The illiterate rate (i.e. proportion of population over 15 years of age who can not read in the total population) was 4.08 percent, a decline of 2.64 percentage points from the 6.72 percent in 2000 census.
Change in the educational attainment and the illiterate rate reflected the positive achievements made over the past decade in promoting 9-year compulsory education, in developing higher education and in eliminating young and mid-age illiterate population.
VII. Urban and Rural Population
Of the population enumerated, 665.57 million were urban residents, accounting for 49.68 percent; and 674.15 million were rural residents, accounting for 50.32 percent. Compared with the 2000 population census, the share of urban residents increased by 13.46 percentage points, demonstrating a higher level of urbanization as a result of economic and social development since 2000.
VIII. Geographic Distribution
Of the population enumerated, the resident population of the eastern region accounted for 37.98 percent of the total population of 31 provinces, autonomous regions and municipalities, that of the central region accounted for 26.76 percent, that of the western region accounted for 27.04 percent, and that of the northeastern region accounted for 8.22 percent.
Compared with 2000 population census, the share of population in the eastern region rose by 2.41 percentage points, while the share of all other regions declined. The western region registered the largest drop of 1.11 percentage points, followed by the central region of 1.08 percentage points, and the northeastern region of 0.22 percentage points.
Analyzed by the size of resident population, the top 5 provinces are Guangdong, Shandong, Henan, Sichuan and Jiangsu, while the raking from the 2000 census was Henan, Shandong, Guangdong, Sichuan and Jiangsu.

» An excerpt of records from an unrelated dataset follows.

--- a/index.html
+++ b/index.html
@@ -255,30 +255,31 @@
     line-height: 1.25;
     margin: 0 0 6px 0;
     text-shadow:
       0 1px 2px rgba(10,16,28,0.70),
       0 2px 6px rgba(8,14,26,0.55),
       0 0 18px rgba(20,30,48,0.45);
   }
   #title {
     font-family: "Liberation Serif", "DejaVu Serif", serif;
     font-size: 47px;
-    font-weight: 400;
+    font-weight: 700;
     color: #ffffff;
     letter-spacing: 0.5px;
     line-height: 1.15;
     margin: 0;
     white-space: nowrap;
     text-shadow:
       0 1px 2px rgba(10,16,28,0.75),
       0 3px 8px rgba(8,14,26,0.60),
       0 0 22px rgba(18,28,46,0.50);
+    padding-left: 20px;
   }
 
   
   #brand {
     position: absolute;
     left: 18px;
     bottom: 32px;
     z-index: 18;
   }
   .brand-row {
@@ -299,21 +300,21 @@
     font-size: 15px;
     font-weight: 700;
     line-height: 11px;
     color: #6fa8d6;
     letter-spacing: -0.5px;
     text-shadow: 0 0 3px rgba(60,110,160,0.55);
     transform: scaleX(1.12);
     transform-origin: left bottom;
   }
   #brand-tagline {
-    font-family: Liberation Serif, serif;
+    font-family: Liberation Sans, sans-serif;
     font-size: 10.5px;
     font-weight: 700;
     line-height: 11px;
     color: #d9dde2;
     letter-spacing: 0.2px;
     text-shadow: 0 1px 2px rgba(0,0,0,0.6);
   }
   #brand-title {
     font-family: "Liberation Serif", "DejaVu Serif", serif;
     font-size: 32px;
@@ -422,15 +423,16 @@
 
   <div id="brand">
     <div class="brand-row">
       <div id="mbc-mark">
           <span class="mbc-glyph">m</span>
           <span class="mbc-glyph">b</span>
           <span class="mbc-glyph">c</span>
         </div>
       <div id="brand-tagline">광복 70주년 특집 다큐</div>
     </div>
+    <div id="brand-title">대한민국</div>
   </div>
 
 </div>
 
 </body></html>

IX. Migration of Population
Of the population enumerated in the census, 261.39 million persons lived in places other than the towns (townships or streets) of their household registration where they had left for over 6 months. Of this total, 39.96 million were persons with their current residence different from the place of their household registration in the same city, and the remaining were 221.43 million persons. Compared with the 2000 population census, population living in places other than the towns (townships or streets) of their household registration where they had left for over 6 months increased by 117.0 million persons, or up by 81.03 percent, of which the number of migrants other than those with current residence different from the place of their household registration in the same city increased by 100.36 million, or up by 82.89 percent. The rapid shift of rural labour force to non-agricultural activities and fast economic development contributed to the growing size of population migration.
After field enumeration, a total of 402 enumeration blocks were randomly selected to conduct post-enumeration survey to compare with the records of census enumeration, which resulted in a population undercount rate of 0.12 percent.
Through the population census, we have collected large volume of basic data concerning the size, quality, composition and distribution of population. As a wealth of information, they are of great value in formulating policies on economic and social development during the ¡°12th five-year development programme¡± period. We are now engaged in the detailed tabulation and analysis of census data, and will release more information step by step when they become available.